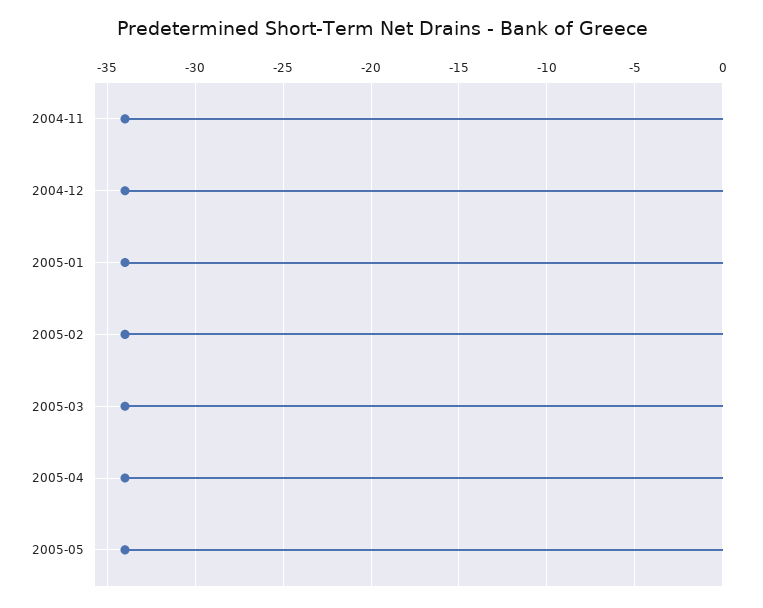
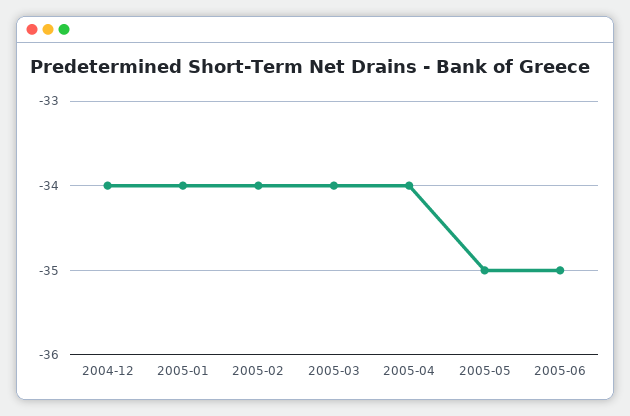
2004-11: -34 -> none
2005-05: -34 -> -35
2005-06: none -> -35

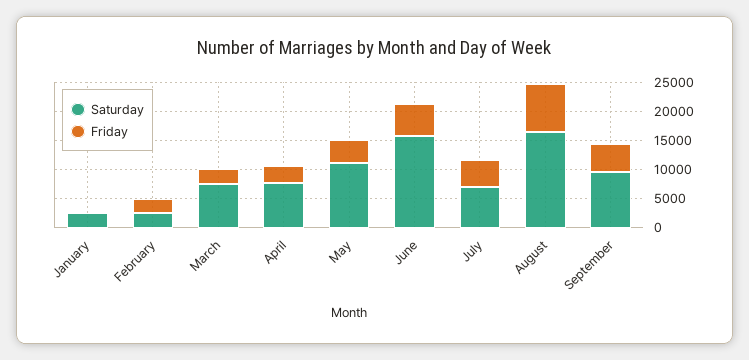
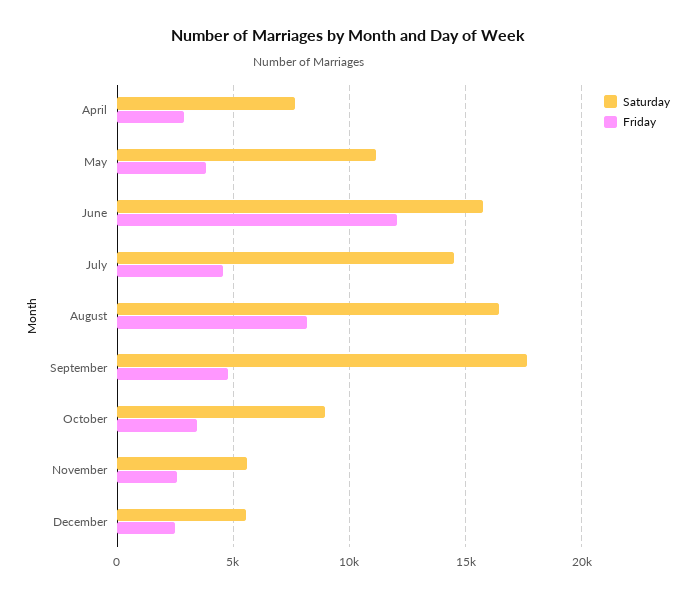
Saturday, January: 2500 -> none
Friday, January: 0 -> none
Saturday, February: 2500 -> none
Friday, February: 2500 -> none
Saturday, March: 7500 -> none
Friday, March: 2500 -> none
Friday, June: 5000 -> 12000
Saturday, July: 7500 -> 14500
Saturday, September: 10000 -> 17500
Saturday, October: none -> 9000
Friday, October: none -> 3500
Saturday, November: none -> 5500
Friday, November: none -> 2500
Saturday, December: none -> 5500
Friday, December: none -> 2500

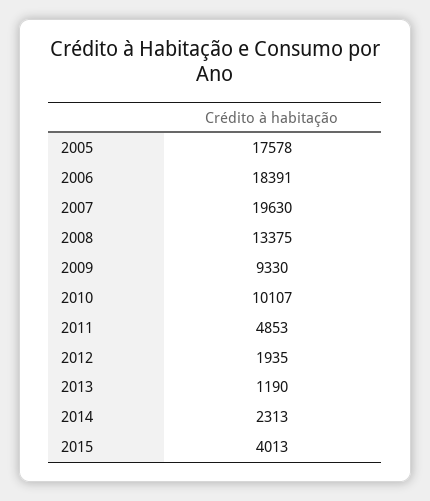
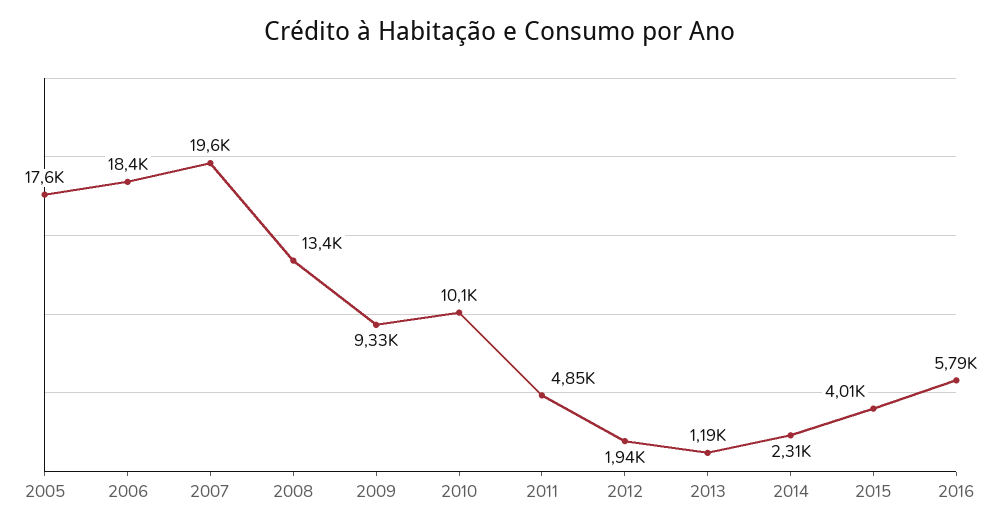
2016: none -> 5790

:::

▸ What you will do: The number of lines containing "October" is all that is wanted; tally them in the data.

▸ Response: 2